Aug 27, 2012
Medical Student
I'm a Cardio intern, I completed med school in June. Though I still want to be involved in science, I've decided clin practice isn't for me. My plan is to do a Master's program in Biomedical engineering. After being rejected from a program bcus of my non-engineering background, I did some research, & it seems it's not the easiest pathway to follow. My questions are:

1. Which universities are more likely to accept a MD graduate for their Master's Bme program?

2. What other Master's programs can I do that are accustomed to accepting Medical school graduates?

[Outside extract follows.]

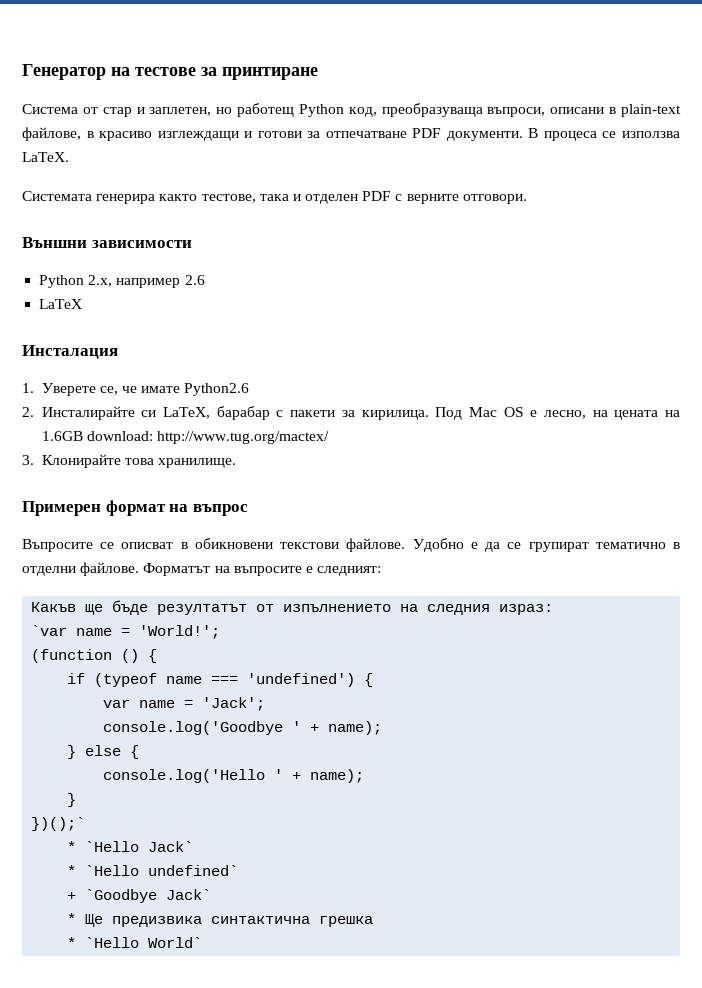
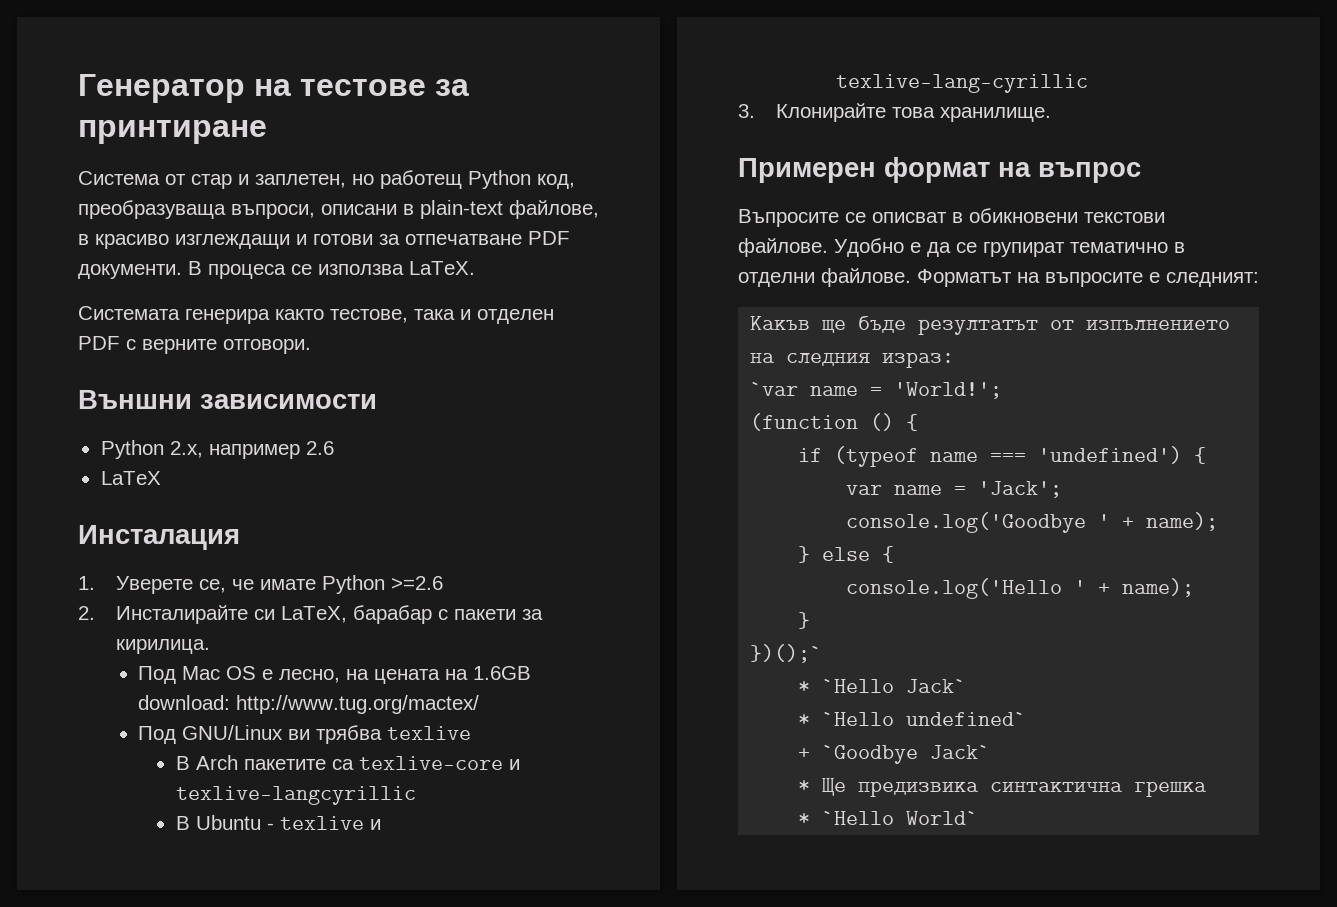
[184,383,250,396] Python2.6 -> [321,575,443,594] Python >=2.6
(429, 415) none -> (210, 646) //
(330, 437) none -> [138,725,472,744] [175,755,520,770] [175,786,416,805] [175,815,381,830] [835,74,1088,93] // Под GNU/Linux ви трябва texlive // В Arch пакетите са texlive-core и texlive-langcyrillic // В Ubuntu - texlive и texlive-lang-cyrillic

I have great passion to be a biomed engineer but I'll like to know my other options as well.
Mar 13, 2013
I think some schools have engineering grad programs for those without an engineering background (U of Chicago if I remember correctly), so you could check those out. But, speaking as someone who graduated with a BME degree, good luck getting into any engineering grad program without an engineering background regardless of med school experience. BME grad programs aren't for learning about biomedical engineering. It's for building upon your already-existing BME knowledge in order to specialize in a field, so I'd be surprised if there are reputable BME programs that accept those without an engineering or heavy-quantitative background.

You could always get a masters in public policy or healthcare administration. You're in the right forum for questions about that.
Oct 10, 2012
The first paragraph sounds similar to what I wanted my path to be except for the part that you have gotten your MD. I was planning on going to med school, got a couple interview invites and realized medicine wasn't really for me. I then thought about biomedical engineering masters programs, but then found out that even with a Physiology degree it would be very hard to get accepted into a Master's of Biomedical Engineering.
That is why after researching Master's programs I was told by some people that you would almost have a better chance at completing a biomedical engineering BACHELOR'S degree at your undergraduate university by going back than to wait a year or two in the application process and probably having to take a couple extra intro to engineering and Calc 3 to 4 courses over time.

When I was researching just going back to Michigan State and completing a second major in Chemical Engineering with a concentration in Biomedical Engineering they showed me how many credits I would need to graduate with that B.S. degree and it was at around 75 credits, so about 5 semesters vs. the Masters program would be 45 credits and 4 semesters. The thing they told me was that if I took just the Spring semester off, since I graduated this December, and came back for the Fall 2014 I would be able to get a B.S. in Chemical Engineering by December 2016. They told me that even though a Masters program is just 4yrs, the chances of a NON-engineer degree holder applicant would have a long shot to get in to most to any Master's programs.

Next thing is that this forum may not be able to provide many answers for this question since this is a Masters of PUBLIC HEALTH forum. But still may give you people like myself who at one point thought of the Biomedical Engineering route.
Feb 17, 2013
One thing I would do is see if you can find a really good researcher, and work in their lab for a bit. Getting the right mentorship from a good researcher won't substitute for a Masters degree, but it'll give you some good training to go off of in the meantime. With an MD degree, you can also look into a variety of Masters degrees, such as MPH, MBA, MHA, etc. With an MBA or MPH, you can look into hospital administration. There is a huge demand for people in hospital administration.

Also, have you thought about how this will all work out financially? I'm not saying to stay in medicine so that you can get doctor's salary and pay off your debts quicker, but if you have a huge debt and aren't careful with it, it can spiral out of control.